For its latest quarterly release, the report from the Rural and Farm Finance Policy Analysis Center shows the leading indicators for the farm sector’s financial health all show elevated risk. The bottom line: The general farm economy’s financial health continues to deteriorate slightly.
This initiative tracks 14 data-driven financial indicators organized in four classes:
- Farmer and banker sentiment
- Farm income and balance sheet health
- Farm machinery market dynamics
- Credit quality
For the farm economy overall, on a scale of 1 (low risk) to 10 (high risk), it’s rated at 6.2.
This report amalgamates the market outlook, farm management or farm finance specialties of a panel of economists and provides a risk rating for each class as well as a momentum rating comparing a change in data values since the prior report. Read the full report here.
Where is the biggest deterioration?
Using data reported through early September 2025, the farm machinery market showed the biggest signs of deterioration.
The report authors point to the declining sales in used equipment as reported by the Association of Equipment Manufacturers in addition to financing performance data from leading manufacturer financing products.
What’s not obvious in the averages?
The authors say average risk ratings are comparable across the four indicator classes; however as farm debt grows, the average farm income varies by farm type. Most notably a separation in economic conditions and outlook for crops versus livestock.
Since 2022, the Federal Reserve Bank of Kansas City has reported via its lender survey weakening agricultural loan repayment rates.
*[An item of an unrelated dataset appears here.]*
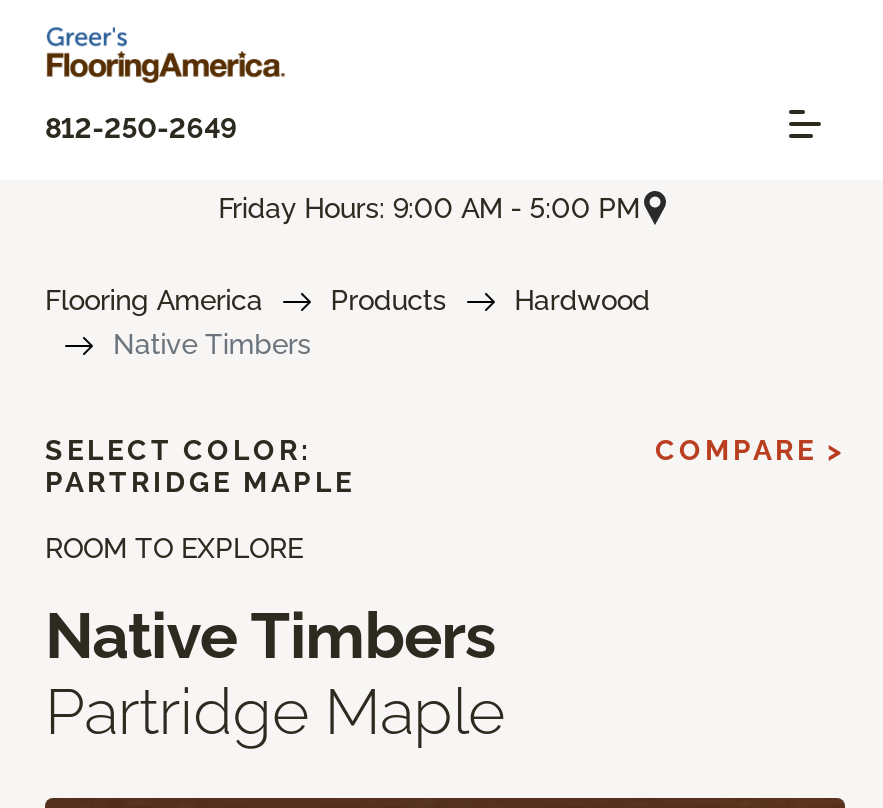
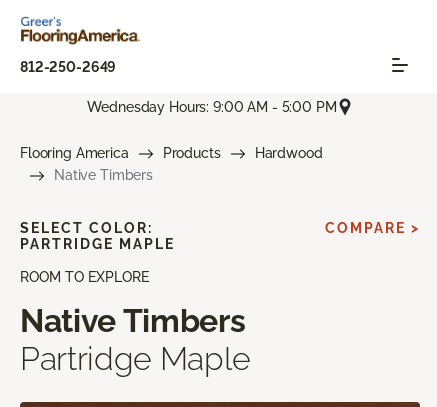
[218,191,640,223] Friday Hours: 9:00 AM - 5:00 PM -> [87,99,337,115] Wednesday Hours: 9:00 AM - 5:00 PM

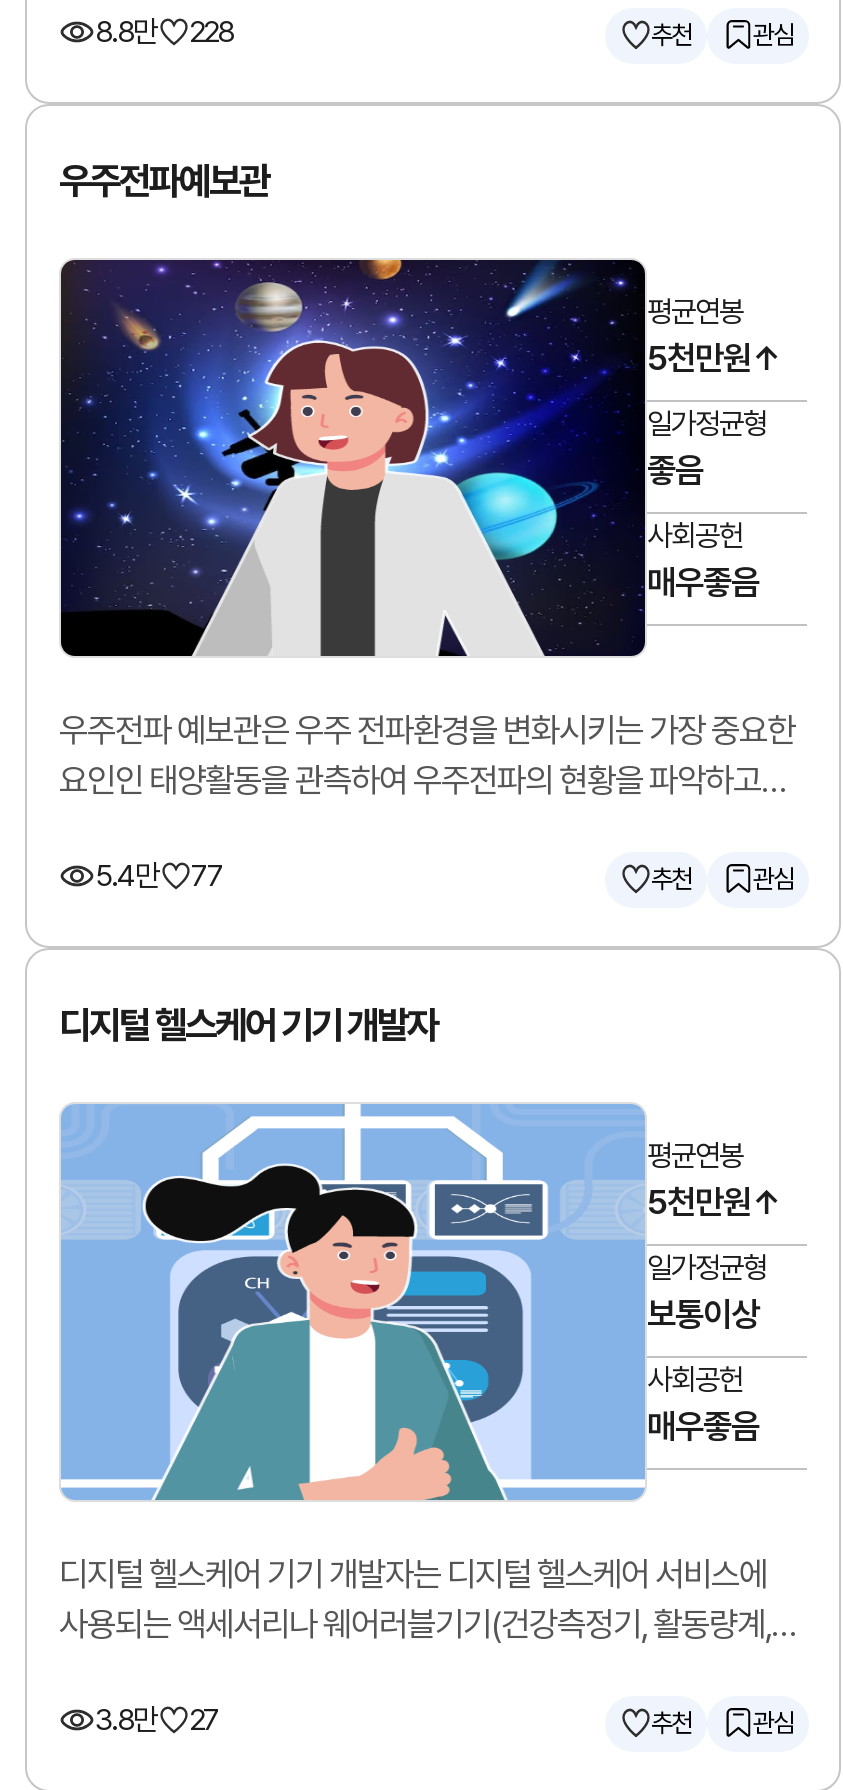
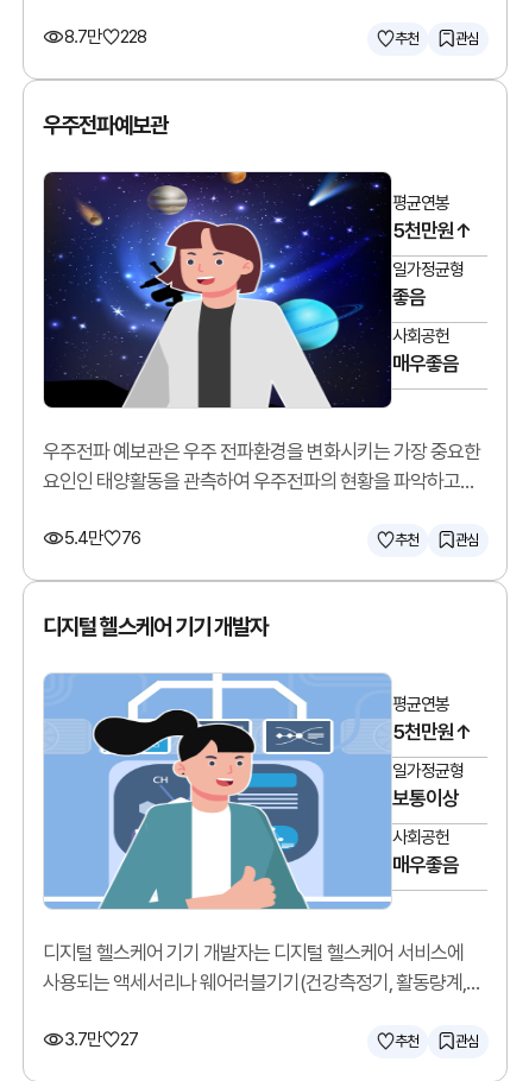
[95,14,233,50] 8.8만 228 -> [64,26,146,48] 8.7만 228
[95,858,223,894] 5.4만 77 -> [64,527,140,549] 5.4만 76
[95,1702,219,1738] 3.8만 27 -> [64,1029,138,1050] 3.7만 27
For 2025, using the September 2025 forecast from the USDA Economic Research Service, corn farmers and specialty crop farmers will have a net cash income decline of 14.8% and 1%, respectively. Whereas, hog and dairy farmers increase net cash income 17.9% and 10.7%, respectively.
Looking out to 2030, the Agricultural and Food Policy Center (AFPC) at Texas A&M University also points to challenges in the crop markets, noting poor financial conditions for rice, cotton, feed grains and wheat, but dairy and cow-calf operations have “surer projected financial footings.”